Re: Rethinking ISSUE-12 with lang datatypes from Pat Hayes on 2011-05-27 (public-rdf-wg@w3.org from May 2011)

From: Pat Hayes <phayes@ihmc.us>
Date: Fri, 27 May 2011 12:32:30 -0500
To: Ivan Herman <ivan@w3.org>
Cc: Andy Seaborne <andy.seaborne@epimorphics.com>, public-rdf-wg@w3.org
Message-Id: <8BD5FF48-0774-486A-8DE7-6E59B3728428@ihmc.us>
On May 27, 2011, at 4:49 AM, Ivan Herman wrote:

> 
> On May 27, 2011, at 11:23 , Andy Seaborne wrote:
> 
>> 
>> 
>> On 25/05/11 17:50, Antoine Zimmermann wrote:
>>> All,
>>> 
>>> 
>>> [disclaimer: I am not vehemently in favour of that proposal, just expressing my thoughts aloud.]
>> 
>> In the same spirit: just thinking aloud.
> 
> Ditto
> 
>> 
>> One of the limitations of datatypes is that lexical space is a 1D, the set of sequences of characters.  If we generalise datatypes for RDF to a "representation space" which can be multi-dimensional, we can formulate and relate language tagged datatypes quite simply.
>> 
>> Restricting the representation space to 1D space of strings, we get back to lexical space and compatibility with XSD etc.
>> 
>> rdf:String is a datatype where the rep space is
>>   (unicode strings) union (unicode strings, validLangTags)
>> The value space is <string> union <string,validLangTags>
>> 
>> rdf:LangTaggedString is a derived datatype of rdf:String, restricting the  represenation space to (unicode strings, validLangTags).
>> 
>> rdf:lang{langTag} is a derived datatype of rdf:LangTaggedString, restricting the representation space to (unicode strings, {langTag})
> 
> But, I believe, the alternative idea was slightly different. If we remove rdf:LangTaggedString from the equation altogether, and we keep only the rdf:lang-{langtag} as a series of datatypes, then the representation space is simply unicode strings plus a specific datatype. Ie, just like we have
> 
> "1"^^xsd:integer
> "1"^^xsd:double
> 
> that are (afaik) disjoint as different, we would have
> 
> "a"^^rdf:lang-en
> "a"^^xsd:string
> 
> different. 

And similarly 

"a"^^rdf:lang-en
"a"^^rdf-lang-en-uk

Right?

> 
> "a" is a shortcut for "a"^^xsd:string
> "a"@en is a shortcut for "a"^^rdf:lang-en
> 
> there is a question whether we would define rdf:lang-en as a subtype (subclass) of xsd:string; and it seems to be safer not to do that. 
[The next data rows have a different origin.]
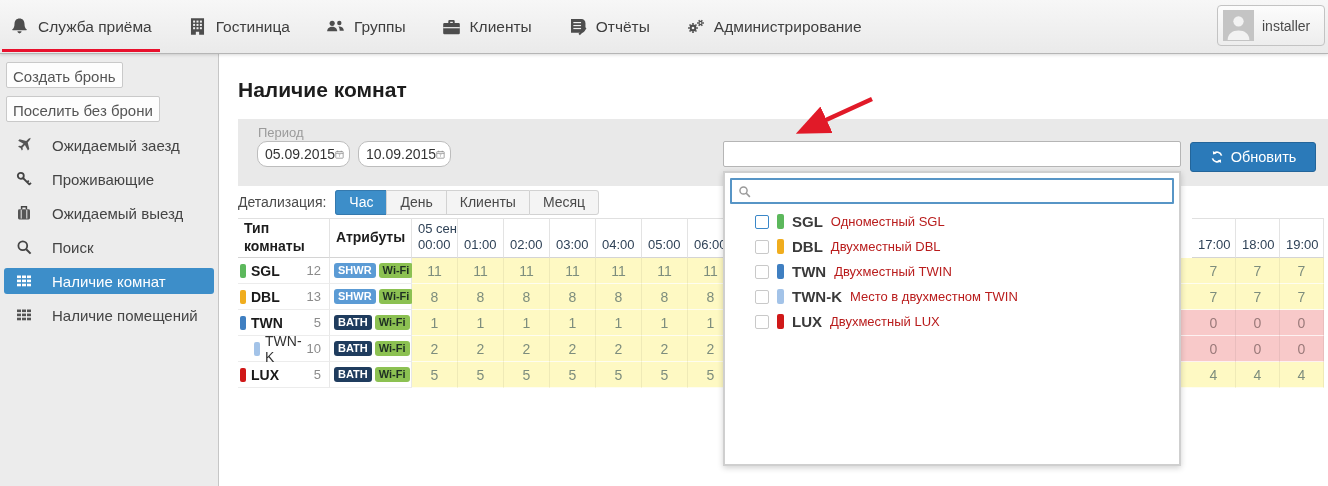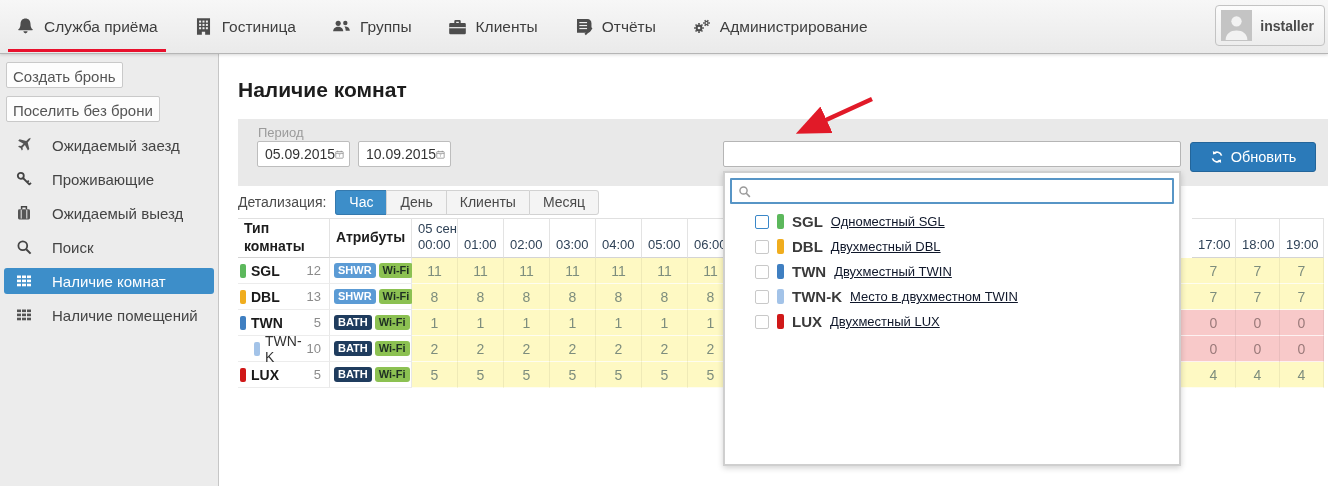--- a/index.html
+++ b/index.html
@@ -10,7 +10,7 @@
   .topbar{position:absolute;left:0;top:0;right:0;height:54px;box-sizing:border-box;
           background:linear-gradient(#f7f7f7,#eaeaea);border-bottom:1px solid #b5b5b5;
           box-shadow:0 1px 3px rgba(0,0,0,.15);z-index:5;display:flex;align-items:stretch;}
-  .nav-wrap{display:flex;align-items:stretch;padding-left:16px;}
+  .nav-wrap{display:flex;align-items:stretch;padding-left:10px;}
   .nav-item{display:flex;align-items:center;gap:9px;margin-right:36px;position:relative;
             color:#3e3e3e;font-size:15.5px;cursor:pointer;white-space:nowrap;}
   .nav-item svg{width:19px;height:19px;fill:#4d4d4d;display:block;}

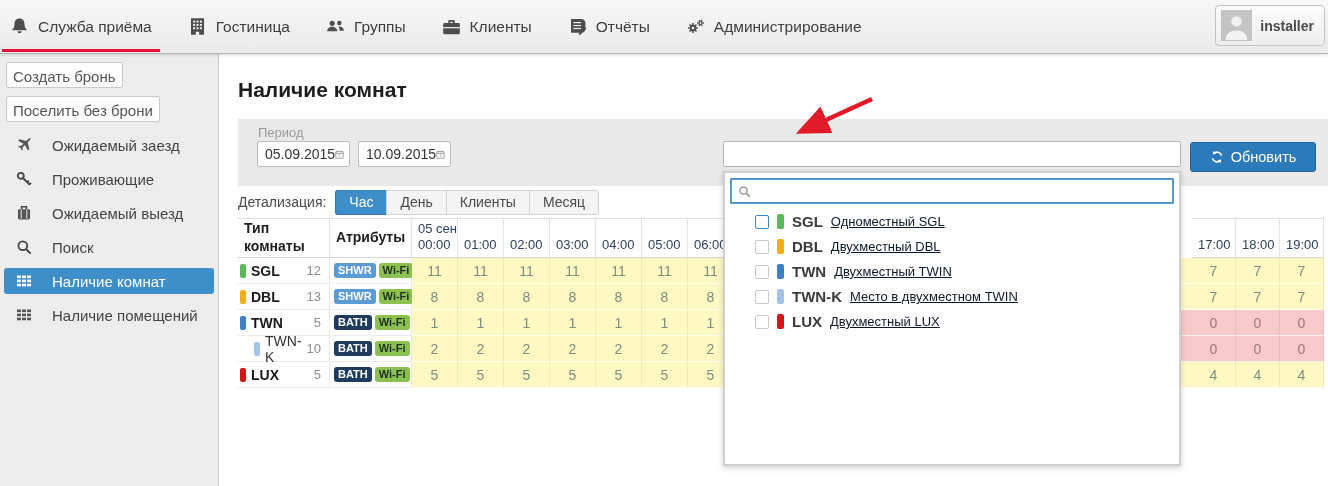--- a/index.html
+++ b/index.html
@@ -19,7 +19,7 @@
             background:linear-gradient(#fcfcfc,#ededed);border:1px solid #c3c3c3;border-radius:4px;
             display:flex;align-items:center;gap:8px;padding:0 10px 0 5px;cursor:pointer;}
   .user-box .avatar{width:31px;height:31px;overflow:hidden;display:block;}
-  .user-box .uname{font-size:14px;font-weight:bold;color:#4a4a4a;}
+  .user-box .uname{font-size:14px;font-weight:normal;color:#4a4a4a;}
 
   
   .sidebar{position:absolute;left:0;top:54px;bottom:0;width:219px;box-sizing:border-box;

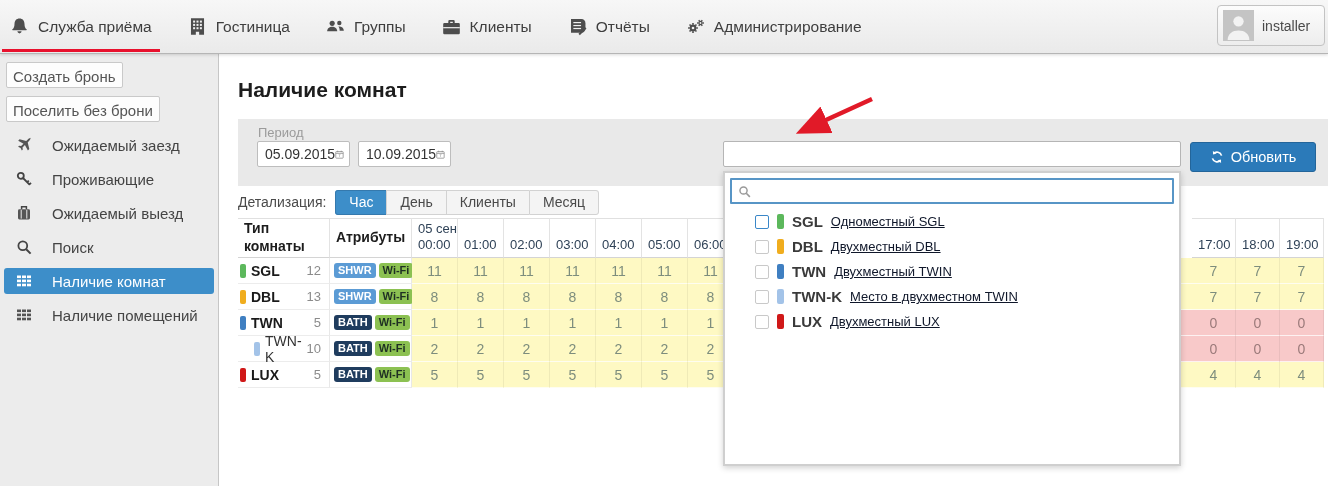--- a/index.html
+++ b/index.html
@@ -42,7 +42,7 @@
   #period-label{left:20px;}
   #types-label{left:485px;margin-top:30px;}
   .date-input{position:absolute;top:22px;width:93px;height:26px;box-sizing:border-box;background:#fff;
-              border:1px solid #bdbdbd;border-radius:2px;display:flex;align-items:center;
+              border:1px solid #bdbdbd;border-radius:10px;display:flex;align-items:center;
               padding:0 5px 0 7px;font-size:14px;color:#333;cursor:pointer;}
   #date-from{left:19px;} #date-to{left:120px;}
   .date-input svg{margin-left:auto;width:13px;height:13px;color:#8a8a8a;display:block;}

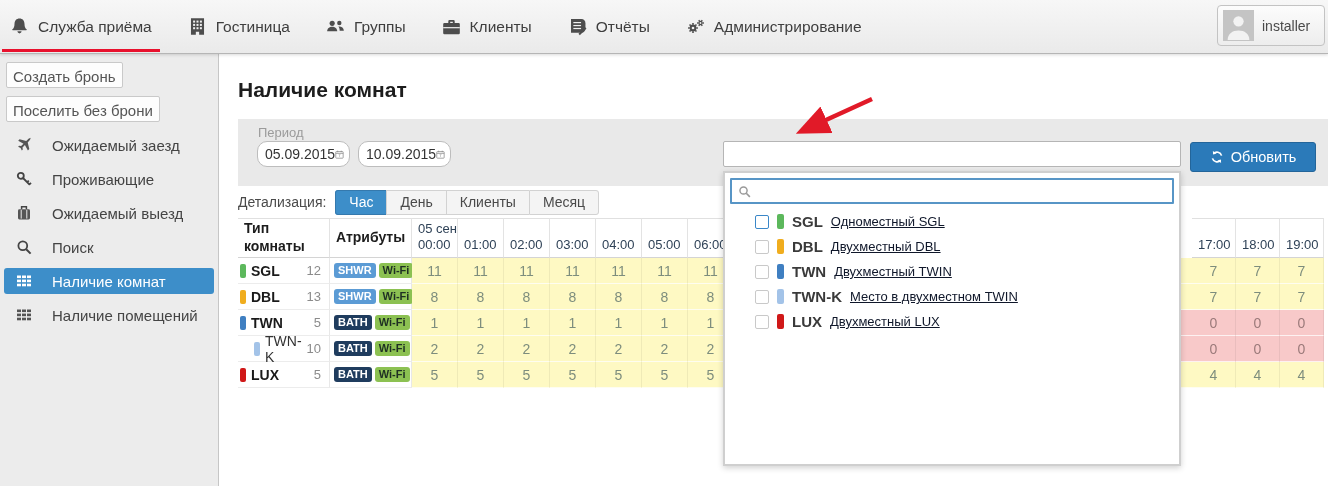--- a/index.html
+++ b/index.html
@@ -101,7 +101,7 @@
   .dd-item.focused .cbx{border-color:#3a87c8;}
   .dd-item .pill{width:7px;height:15px;}
   .dd-code{font-size:15px;font-weight:bold;color:#3a3a3a;}
-  .dd-desc{font-size:13px;color:#0f172a;text-decoration:underline;}
+  .dd-desc{font-size:13px;color:#b91c1c;}
 
   .arrow-svg{position:absolute;left:788px;top:95px;width:92px;height:44px;z-index:20;pointer-events:none;}
 </style>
It would be definitely wrong to do that. But we could have that rdf:lang-xx are all subclasses of rdf:LangTagString, that would be harmless (and might be useful.) Just don't call it a datatype. 

> 
> SPARQL str() 
> 
> returns the unicode string and drops the datatype for all combination.

Hmm. Does that work for other datatypes? Does str() extract the string "123" from "123"^^xsd:integer ? If not, why not? That is, why is this case different from "abc"^^rdf:lang-en ?  After all, xsd:integer and rdf:lang-en are both just datatypes.

Pat

PS. This tag-as-datatype idea does work, but it raises hairs on the back of my neck, and I have been struggling to say why. It just seems wrong to say that a language tag is a DATAtype. And it seems like overkill.

The key issue with lang tagged literals is that they are the only literal form in RDF that has two strings (as well as an implicit type). All of the complications that we get embroiled in at this point are ways of trying to get these two strings back into being one. rdf:PlainLIteral smooshed them together into one string. Now we are proposing to bury one of them inside a URI to get rid of it. I would vastly prefer that we simply accepted that some literals have more than one string, and adapt our notion of literal typing to accommodate to that fact, rather than trying to disguise it or pretend its not true, and so become obliged to swallow some clearly artificial notion (such as a language tag being a kind of datatype) just to preserve what is in any case a purely arbitrary model of literal typing.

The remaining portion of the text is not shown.